The following Management's Discussion and Analysis of Financial Condition and Results of Operations (MD&A) should be read in conjunction with our unaudited consolidated financial statements and notes thereto, which are included elsewhere in this Form 10-Q, and with the audited consolidated financial statements and notes thereto in our Form 10-K. This MD&A contains forward-looking statements. Refer to "*Forward-Looking Statements*" at the beginning of this Form 10-Q for an explanation of these types of statements. Summarized numbers included in this section, and corresponding percentage or basis point changes, may not sum due to the effects of rounding*.*

**Company Overview**

We operate natural and organic grocery and dietary supplement stores that are focused on providing high-quality products at affordable prices, exceptional customer service, nutrition education and community outreach. We offer a variety of natural and organic groceries, dietary supplements and body care products that meet our strict quality standards. We believe we have been at the forefront of the natural and organic foods movement since our founding. We are headquartered in Lakewood, Colorado. As of June 30, 2025, we operated 169 stores in 21 states, including Colorado, Arizona, Arkansas, Idaho, Iowa, Kansas, Louisiana, Minnesota, Missouri, Montana, Nebraska, Nevada, New Mexico, North Dakota, Oklahoma, Oregon, South Dakota, Texas, Utah, Washington and Wyoming. We also operate a bulk food repackaging facility and distribution center in Golden, Colorado.

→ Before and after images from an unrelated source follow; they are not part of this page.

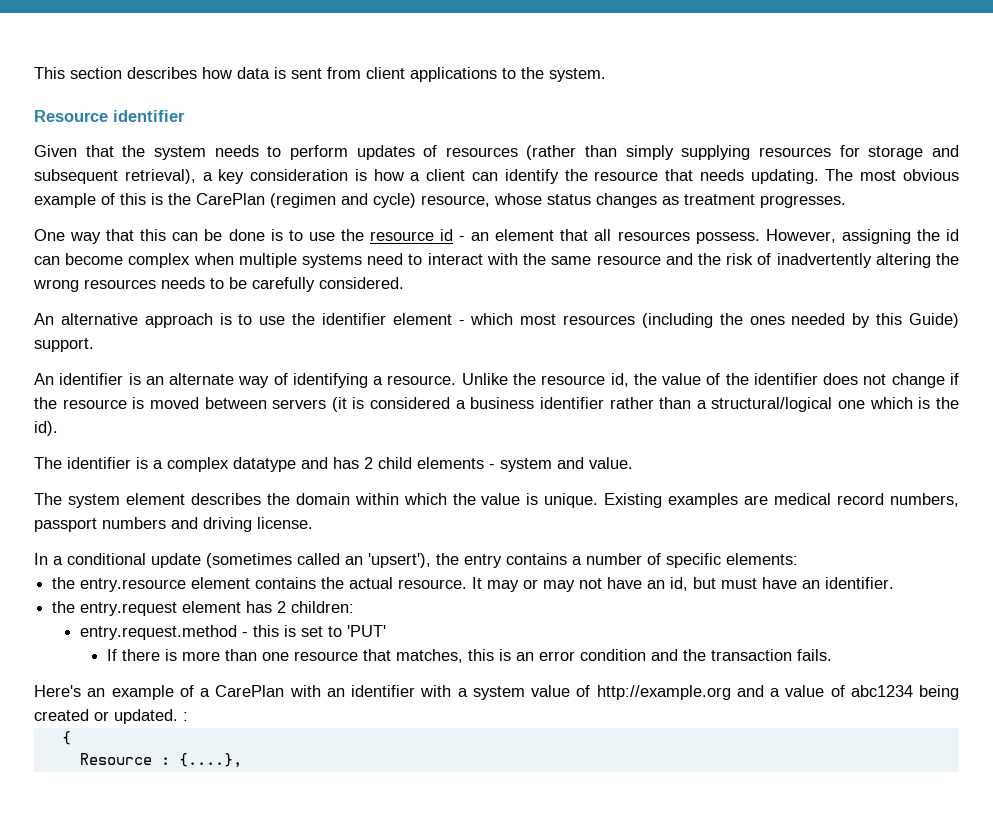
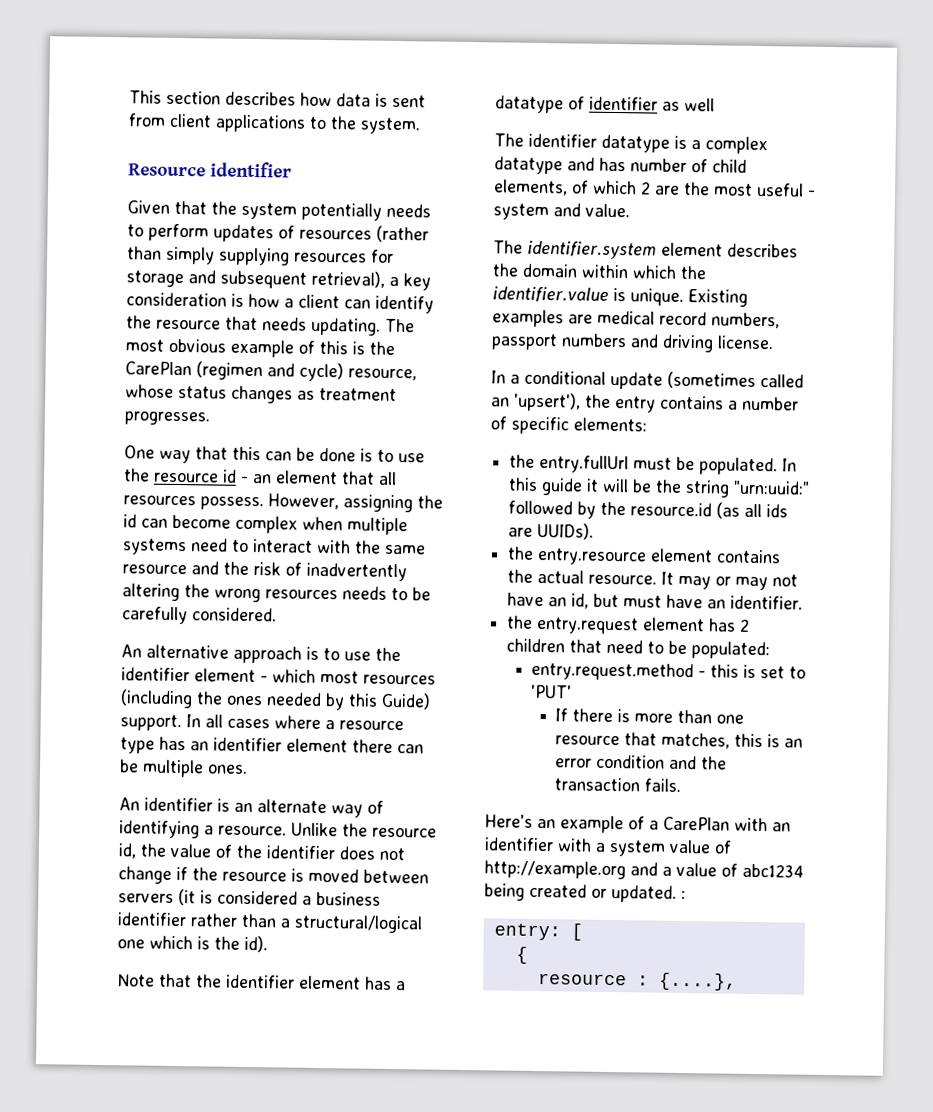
(206, 153) none -> [301,202,382,221] potentially
(94, 345) none -> [186,714,404,731] [120,736,424,754] [119,759,248,778] In all cases where a resource type has an identifier element there can be multiple ones.
(58, 428) none -> [117,973,406,991] [495,95,715,114] // Note that the identifier element has a datatype of identifier as well
(131, 463) none -> [601,134,670,153] datatype
[364,457,484,469] 2 child elements -> [630,158,747,173] [493,179,804,197] number of child elements, of which 2 are the most useful
[67,494,120,508] system -> [527,240,657,260] identifier.system
[481,493,521,505] value -> [492,286,609,303] identifier.value
(798, 559) none -> [509,454,798,476] [508,477,811,498] [508,500,789,519] [508,522,595,540] // the entry.fullUrl must be populated. In this guide it will be the string "urn:uuid:" followed by the resource.id (as all ids are UUIDs).
[291,601,355,613] children: -> [506,638,771,660] children that need to be populated:
(188, 716) none -> [493,923,583,941] // entry: [
[79,753,152,765] Resource -> [537,973,627,986] resource

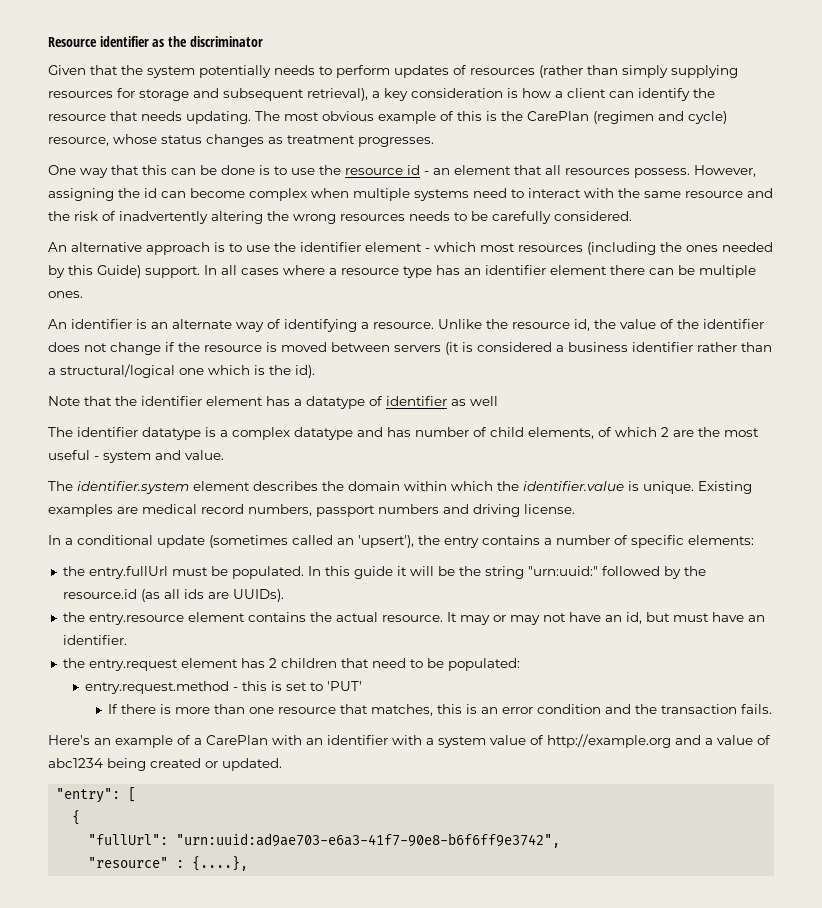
[129,90,426,108] [128,113,421,135] This section describes how data is sent from client applications to the system. // -> (48, 42) none
(293, 169) none -> [152,36,263,47] as the discriminator
[681,889,686,900] [493,923,561,941] : // entry: -> [56,788,121,803] // "entry":
[537,973,627,986] resource -> [88,833,561,848] [88,857,169,868] "fullUrl": "urn:uuid:ad9ae703-e6a3-41f7-90e8-b6f6ff9e3742", // "resource"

We offer a variety of natural and organic groceries and dietary supplements that meet our strict quality guidelines. The sizes of our stores range from approximately 7,000 to 17,000 selling square feet.

The growth in the organic and natural foods industry and growing consumer interest in health and nutrition have enabled us to continue to open new stores and enter new markets. During the five fiscal years ended September 30, 2024, we increased our store count at a compound annual growth rate of 2.0%. In fiscal year 2024, we opened four new stores and relocated/remodeled four existing stores. We plan to open two new stores and relocate/remodel three existing stores in fiscal year 2025. During the nine months ended June 30, 2025, we opened two new stores, relocated/remodeled two existing stores and closed two stores. Between July 1, 2025 and the date of this Form 10-Q, we did not open any new stores and relocated/remodeled one existing store.

**Performance Highlights**

Key highlights of our performance for the three and nine months ended June 30, 2025 are discussed briefly below and in further detail throughout this MD&A. Key financial metrics, including, but not limited to, daily average comparable store sales, are defined in the section "Key Financial Metrics in Our Business," presented later in this MD&A.

● *Net sales.* Net sales were $328.7 million for the three months ended June 30, 2025, an increase of $19.6 million, or 6.3%, compared to net sales of $309.1 million for the three months ended June 30, 2024. Net sales were $994.7 million for the nine months ended June 30, 2025, an increase of $75.8 million, or 8.2%, compared to net sales of $918.9 million for the nine months ended June 30, 2024.

● *Daily average comparable store sales.* Daily average comparable store sales for the three months ended June 30, 2025 increased 7.4% compared to the three months ended June 30, 2024. Daily average comparable store sales for the nine months ended June 30, 2025 increased 8.4% compared to the nine months ended June 30, 2024.

● *Net income.* Net income was $11.6 million for the three months ended June 30, 2025, an increase of $2.4 million, or 26.0%, compared to net income of $9.2 million for the three months ended June 30, 2024. Net income was $34.6 million for the nine months ended June 30, 2025, an increase of $9.7 million, or 39.0%, compared to net income of $24.9 million for the nine months ended June 30, 2024.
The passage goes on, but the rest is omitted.